Start of GIVEN INFORMATION

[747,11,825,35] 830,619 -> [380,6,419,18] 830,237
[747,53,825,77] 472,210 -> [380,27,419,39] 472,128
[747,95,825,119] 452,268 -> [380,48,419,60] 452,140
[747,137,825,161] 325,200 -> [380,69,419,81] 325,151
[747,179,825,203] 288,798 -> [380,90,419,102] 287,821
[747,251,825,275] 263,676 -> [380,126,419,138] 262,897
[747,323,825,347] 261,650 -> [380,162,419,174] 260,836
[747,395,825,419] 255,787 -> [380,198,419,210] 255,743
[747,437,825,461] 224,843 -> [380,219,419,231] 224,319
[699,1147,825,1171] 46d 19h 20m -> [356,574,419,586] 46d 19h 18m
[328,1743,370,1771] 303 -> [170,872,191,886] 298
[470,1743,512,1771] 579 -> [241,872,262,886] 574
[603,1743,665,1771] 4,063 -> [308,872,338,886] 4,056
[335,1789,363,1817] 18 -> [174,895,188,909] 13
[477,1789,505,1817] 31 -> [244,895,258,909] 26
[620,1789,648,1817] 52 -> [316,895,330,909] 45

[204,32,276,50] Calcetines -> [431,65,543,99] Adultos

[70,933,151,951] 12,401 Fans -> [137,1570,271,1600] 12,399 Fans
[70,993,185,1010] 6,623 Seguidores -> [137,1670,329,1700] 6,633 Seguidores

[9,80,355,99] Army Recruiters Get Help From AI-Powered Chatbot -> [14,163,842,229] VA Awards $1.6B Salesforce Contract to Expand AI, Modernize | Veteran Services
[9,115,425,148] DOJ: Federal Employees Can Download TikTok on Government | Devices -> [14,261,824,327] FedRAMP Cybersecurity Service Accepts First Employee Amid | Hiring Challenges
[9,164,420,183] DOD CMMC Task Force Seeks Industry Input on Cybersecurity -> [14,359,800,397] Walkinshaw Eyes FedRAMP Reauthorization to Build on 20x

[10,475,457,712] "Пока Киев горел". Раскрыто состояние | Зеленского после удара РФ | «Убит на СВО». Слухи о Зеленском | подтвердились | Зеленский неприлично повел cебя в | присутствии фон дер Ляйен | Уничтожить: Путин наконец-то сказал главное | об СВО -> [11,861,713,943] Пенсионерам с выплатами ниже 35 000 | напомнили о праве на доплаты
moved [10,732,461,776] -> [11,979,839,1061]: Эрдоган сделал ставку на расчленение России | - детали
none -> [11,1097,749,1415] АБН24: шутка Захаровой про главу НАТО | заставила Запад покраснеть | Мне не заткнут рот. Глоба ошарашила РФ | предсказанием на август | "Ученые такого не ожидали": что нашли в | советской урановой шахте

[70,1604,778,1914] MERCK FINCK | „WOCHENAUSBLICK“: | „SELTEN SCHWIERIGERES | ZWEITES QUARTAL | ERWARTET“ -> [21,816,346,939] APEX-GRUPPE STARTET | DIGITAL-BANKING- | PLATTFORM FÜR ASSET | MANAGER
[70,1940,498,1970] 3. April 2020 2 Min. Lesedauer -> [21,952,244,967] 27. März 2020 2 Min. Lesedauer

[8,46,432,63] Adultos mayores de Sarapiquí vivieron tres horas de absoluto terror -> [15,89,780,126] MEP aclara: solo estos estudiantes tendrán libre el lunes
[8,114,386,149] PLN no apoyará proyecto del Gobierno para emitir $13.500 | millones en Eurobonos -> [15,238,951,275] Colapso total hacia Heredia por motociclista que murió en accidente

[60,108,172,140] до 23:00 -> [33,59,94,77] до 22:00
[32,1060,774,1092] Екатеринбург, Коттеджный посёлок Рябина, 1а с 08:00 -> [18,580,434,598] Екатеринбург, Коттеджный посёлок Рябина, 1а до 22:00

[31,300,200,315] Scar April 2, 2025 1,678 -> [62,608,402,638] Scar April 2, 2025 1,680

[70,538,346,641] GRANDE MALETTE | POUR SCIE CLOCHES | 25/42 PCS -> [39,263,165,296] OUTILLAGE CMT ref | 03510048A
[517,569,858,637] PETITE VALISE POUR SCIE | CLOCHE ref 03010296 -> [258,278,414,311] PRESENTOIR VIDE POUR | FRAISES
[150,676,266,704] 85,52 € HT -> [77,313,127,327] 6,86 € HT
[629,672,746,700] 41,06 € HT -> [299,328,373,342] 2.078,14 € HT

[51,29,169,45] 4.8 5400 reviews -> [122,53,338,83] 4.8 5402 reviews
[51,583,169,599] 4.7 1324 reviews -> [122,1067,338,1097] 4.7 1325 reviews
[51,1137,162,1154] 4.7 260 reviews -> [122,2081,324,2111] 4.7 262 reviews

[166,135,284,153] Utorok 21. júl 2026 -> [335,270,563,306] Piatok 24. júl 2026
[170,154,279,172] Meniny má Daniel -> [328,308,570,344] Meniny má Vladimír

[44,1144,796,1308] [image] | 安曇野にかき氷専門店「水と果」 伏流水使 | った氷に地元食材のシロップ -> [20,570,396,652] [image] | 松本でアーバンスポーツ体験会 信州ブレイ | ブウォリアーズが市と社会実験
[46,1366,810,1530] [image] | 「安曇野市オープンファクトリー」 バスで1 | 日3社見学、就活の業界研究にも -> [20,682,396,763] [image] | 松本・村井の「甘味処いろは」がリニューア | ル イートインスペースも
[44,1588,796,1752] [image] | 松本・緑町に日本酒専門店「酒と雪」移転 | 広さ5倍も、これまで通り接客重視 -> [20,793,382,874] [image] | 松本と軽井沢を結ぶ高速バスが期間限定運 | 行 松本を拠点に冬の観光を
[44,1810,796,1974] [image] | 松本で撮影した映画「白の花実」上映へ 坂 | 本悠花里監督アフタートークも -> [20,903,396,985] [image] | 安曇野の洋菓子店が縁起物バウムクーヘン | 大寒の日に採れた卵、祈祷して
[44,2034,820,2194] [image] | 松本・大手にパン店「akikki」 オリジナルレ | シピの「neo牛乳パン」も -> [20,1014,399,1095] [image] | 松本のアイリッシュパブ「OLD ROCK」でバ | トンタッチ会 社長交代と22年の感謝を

End of GIVEN INFORMATION

EXERCISE DESCRIPTION:
All that is needed is the exact run of lines above from the line containing "[477,1789,505,1817] 31 ->" through the line containing "[70,1940,498,1970] 3. April", both of them included.

ANSWER SECTION:
[477,1789,505,1817] 31 -> [244,895,258,909] 26
[620,1789,648,1817] 52 -> [316,895,330,909] 45

[204,32,276,50] Calcetines -> [431,65,543,99] Adultos

[70,933,151,951] 12,401 Fans -> [137,1570,271,1600] 12,399 Fans
[70,993,185,1010] 6,623 Seguidores -> [137,1670,329,1700] 6,633 Seguidores

[9,80,355,99] Army Recruiters Get Help From AI-Powered Chatbot -> [14,163,842,229] VA Awards $1.6B Salesforce Contract to Expand AI, Modernize | Veteran Services
[9,115,425,148] DOJ: Federal Employees Can Download TikTok on Government | Devices -> [14,261,824,327] FedRAMP Cybersecurity Service Accepts First Employee Amid | Hiring Challenges
[9,164,420,183] DOD CMMC Task Force Seeks Industry Input on Cybersecurity -> [14,359,800,397] Walkinshaw Eyes FedRAMP Reauthorization to Build on 20x

[10,475,457,712] "Пока Киев горел". Раскрыто состояние | Зеленского после удара РФ | «Убит на СВО». Слухи о Зеленском | подтвердились | Зеленский неприлично повел cебя в | присутствии фон дер Ляйен | Уничтожить: Путин наконец-то сказал главное | об СВО -> [11,861,713,943] Пенсионерам с выплатами ниже 35 000 | напомнили о праве на доплаты
moved [10,732,461,776] -> [11,979,839,1061]: Эрдоган сделал ставку на расчленение России | - детали
none -> [11,1097,749,1415] АБН24: шутка Захаровой про главу НАТО | заставила Запад покраснеть | Мне не заткнут рот. Глоба ошарашила РФ | предсказанием на август | "Ученые такого не ожидали": что нашли в | советской урановой шахте

[70,1604,778,1914] MERCK FINCK | „WOCHENAUSBLICK“: | „SELTEN SCHWIERIGERES | ZWEITES QUARTAL | ERWARTET“ -> [21,816,346,939] APEX-GRUPPE STARTET | DIGITAL-BANKING- | PLATTFORM FÜR ASSET | MANAGER
[70,1940,498,1970] 3. April 2020 2 Min. Lesedauer -> [21,952,244,967] 27. März 2020 2 Min. Lesedauer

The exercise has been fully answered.